Der Hinweis auf fiskalische Zwänge ist in diesem Zusammenhang völlig unangebracht. Im Aufnahmegesetz des Landes Sachsen-Anhalt hat der Landtag den Grundsatz der Dezentralisierung festgeschrieben. Das war der politische Wille der Parlamentarier, das war die Grundintention des Gesetzes.

Ich möchte an dieser Stelle an die Diskussion im Landtag von Sachsen-Anhalt Anfang 1998 erinnern. In der parlamentarischen Debatte sagte Herr Dr. Püchel, damaliger Minister des Innern, Folgendes:

„Vielmehr geht es darum, dass es für die Konzentrierung von Flüchtlingen in fünf bis sechs Großunterkünften mit mehr als 1 000 Plätzen und Dutzenden verschiedener Nationalitäten der Bewohnerinnen und Bewohner mittlerweile keine Rechtfertigung mehr gibt. Die Zahl der Asylbewerber ist in den letzten Jahren stark zurückgegangen.

Wichtiger noch ist: Hier im Land ist man inzwischen seitens der Kommunen, der Wohlfahrtsverbände und der privaten Heimbetreiber - anders als in den Anfangsjahren - auf die dezentrale Unterbringung von Flüchtlingen und Aussiedlern eingestellt. Wir brauchen deshalb die für ein dezentrales Unterbringungskonzept erforderliche Gesetzesänderung. Sie wird eine größengerechte Verteilung der Aussiedler und ausländischen Flüchtlinge auf alle Landkreise und kreisfreien Städte des Landes erlauben.“

Ich zitiere weiter.

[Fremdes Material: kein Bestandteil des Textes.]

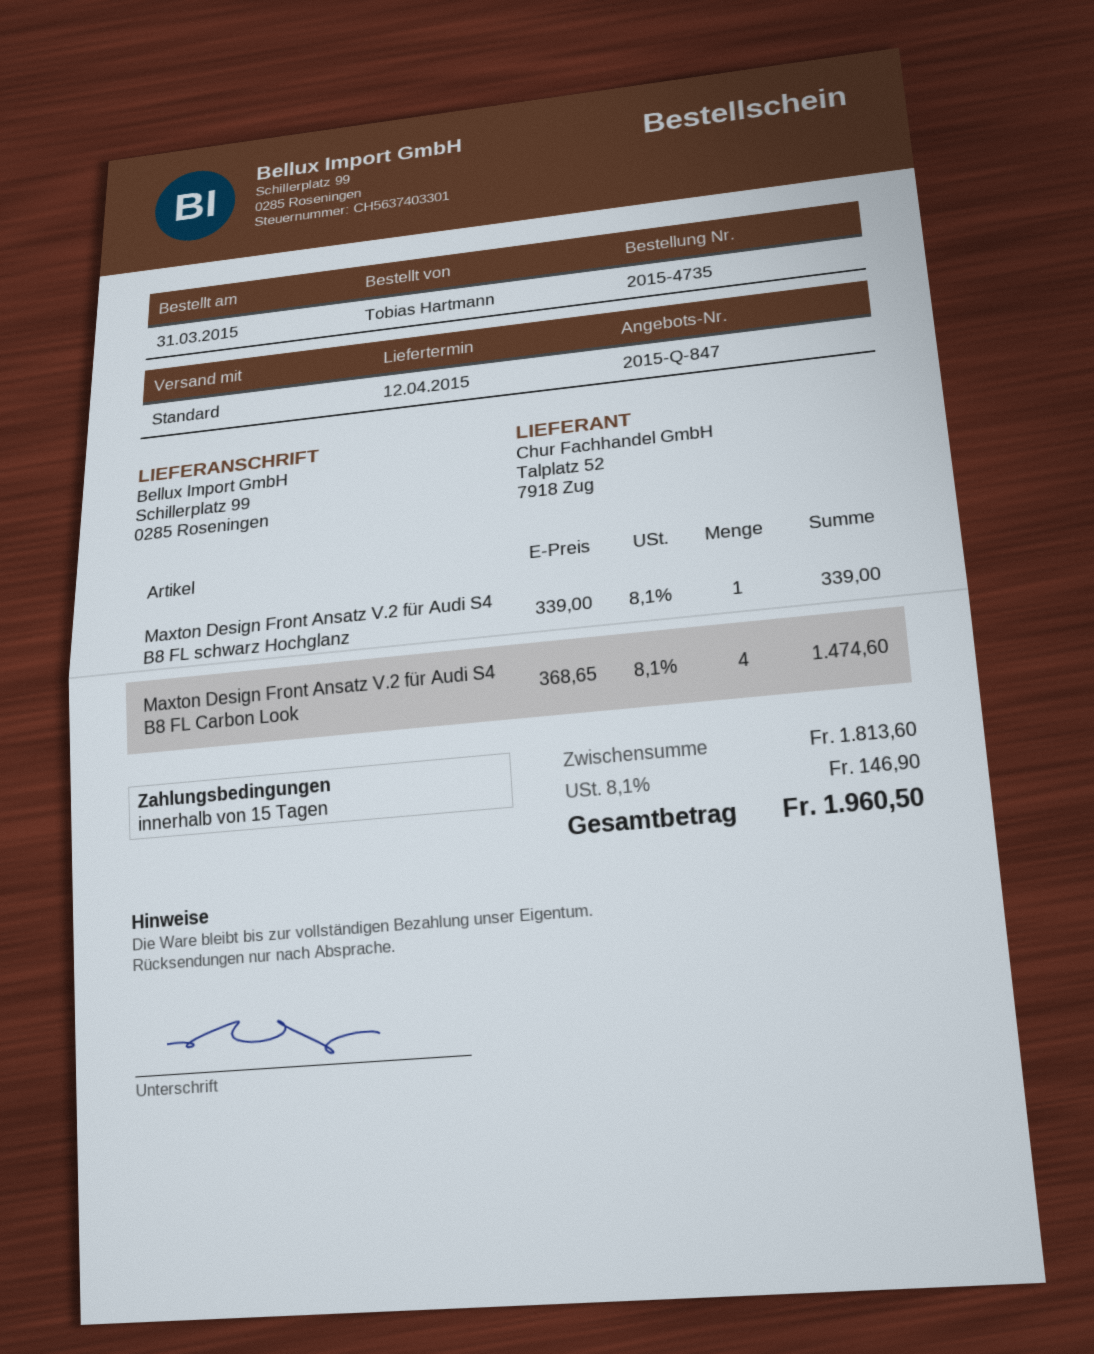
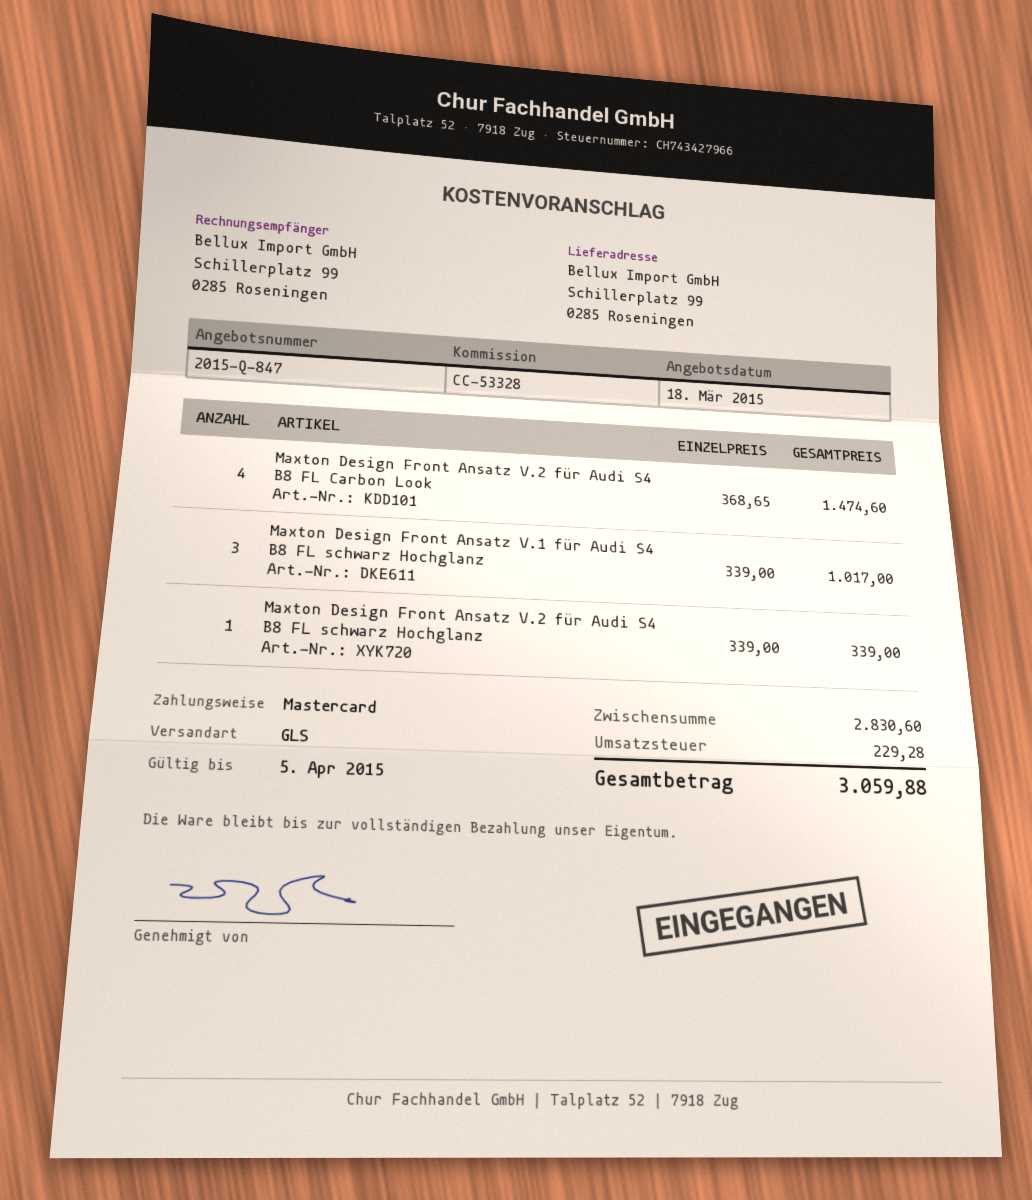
shipping method: standard -> GLS
Maxton Design Front Ansatz V.1 für Audi S4 B8 FL schwarz Hochglanz: none -> 3 x 339.00 = 1017.00
subtotal: 1813.60 -> 2830.60
tax: 146.90 -> 229.28
total: 1960.50 -> 3059.88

Frau Leppinger von der SPD führte Folgendes aus:

„Die Unterbringung in kleineren Unterkünften kann dazu führen, dass eine zureichende soziale Infrastruktur vorhanden ist und soziale Brennpunkte vermieden werden können.“

Ich zitiere aus der Rede von Herrn Tschiche vom Bündnis 90/Die Grünen:

„‚Übergroße Unterkünfte werden durch die gerechte Verteilung auf alle Landkreise und kreisfreien Städte weitgehend entbehrlich.’ Das war von vornherein unser politisches Ziel. ‚Die Unterbringung wird dadurch den Grundbedürfnissen der Menschen besser gerecht, ohne unbedingt teurer zu sein.’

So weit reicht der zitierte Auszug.